Zoek tegenvoorbeelden. Als je zegt dat alle zwanen wit zijn, volstaat het om een zwarte te vinden om je stelling te ontkrachten. Is één presentatie voldoende om te besluiten dat je een mislukking bent? Of heb je af en toe ook goede prestaties neergezet? Hebben echt alle dikke mensen hun kans op de liefde verkeken? Ken je gelukkige dikkerds?
Rampdenken: het ergste zal je overkomen. Ga je ervan uit dat als je deze job niet krijgt, je nooit meer een goede job zal vinden? Dat je na deze relatiebreuk nooit meer gelukkig zal zijn? Dat je nooit meer iemand zal vinden?
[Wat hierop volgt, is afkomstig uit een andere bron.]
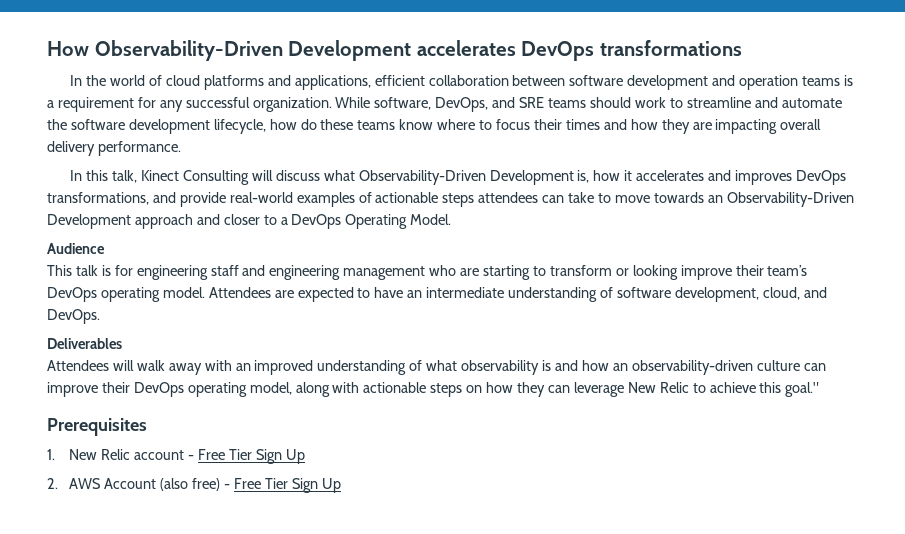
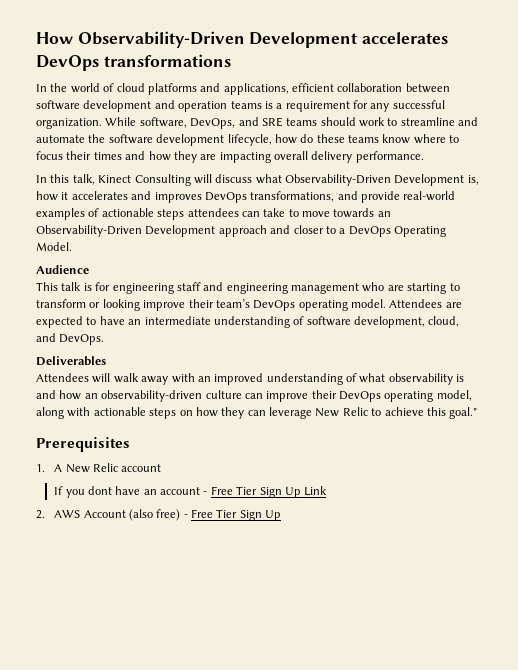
(55, 454) none -> [54,464,63,472] A
[188,449,305,464] - Free Tier Sign Up -> [54,486,328,498] // If you dont have an account - Free Tier Sign Up Link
Met deze manier van denken spiegel je jezelf een rampzalige toekomst voor, wat ook allesbehalve goed is voor je goede humeur.
Hoe reken je af met rampdenken?
De rampzalige variant is slechts één mogelijk toekomstbeeld. Wat zijn de andere mogelijke uitkomsten? Bekijk eens wat er nog allemaal zou kunnen gebeuren, zodat je je niet blindstaart op die ene rampzalige uitkomst.
Gedachten lezen: denken dat je weet wat een ander denkt. Wat betekent het als je partner deze keer zijn berichtje niet heeft afgesloten met een kruisje? Dat ze je niet meer graag ziet? Geloof je dat je baas denkt dat je eigenlijk niet genoeg bijdraagt aan het team? En vinden de buren dat je een lastig mens bent?
Zo maak je jezelf misschien ongelukkig om wat mensen over jou denken, maar denken ze dat ook werkelijk of heb je enkel hun gedachten gelezen?
Hoe ontkracht je deze denkfout?
Doe de check en vraag hen wat het betekent als je partner zijn kruisje vergat of toen jouw baas zijn wenkbrouwen fronste. En ga een gesprek aan met de buren. Hebben ze ergens last van?
Denken in termen van ‘moeten’: vind je ook dat je altijd moet voldoen aan eisen van anderen? Of aan je eigen hoge standaarden? Vind je dat je de perfecte huisvrouw, ouder of werknemer moet zijn? Dikwijls is dit denken ook een gevolg van de vorige fouten: als ik dit niet perfect doe, ben ik waardeloos (alles of niets-denken). Of je denkt dat een minder perfecte uitvoering er toe zal leiden dat je jezelf belachelijk maakt (rampdenken).
Wie perfectionistisch is, maakt het zichzelf wel erg lastig. Het zal nooit goed genoeg zijn en toch ‘moet’ het.
Hoe ontkom je aan dit perfectionistisch denken en de dictatuur van het ‘moeten’?
Vervang ‘moeten’ eens door ‘willen’ en voeg eraan toe hoe je dat op een realistische manier kan invullen: ik wil wel een perfecte huisvrouw zijn, maar ik wil ook wel toekomen aan wat ontspanning. Vraag jezelf af welke denkfouten er schuilen achter jouw ‘moeten’ en reken ermee af.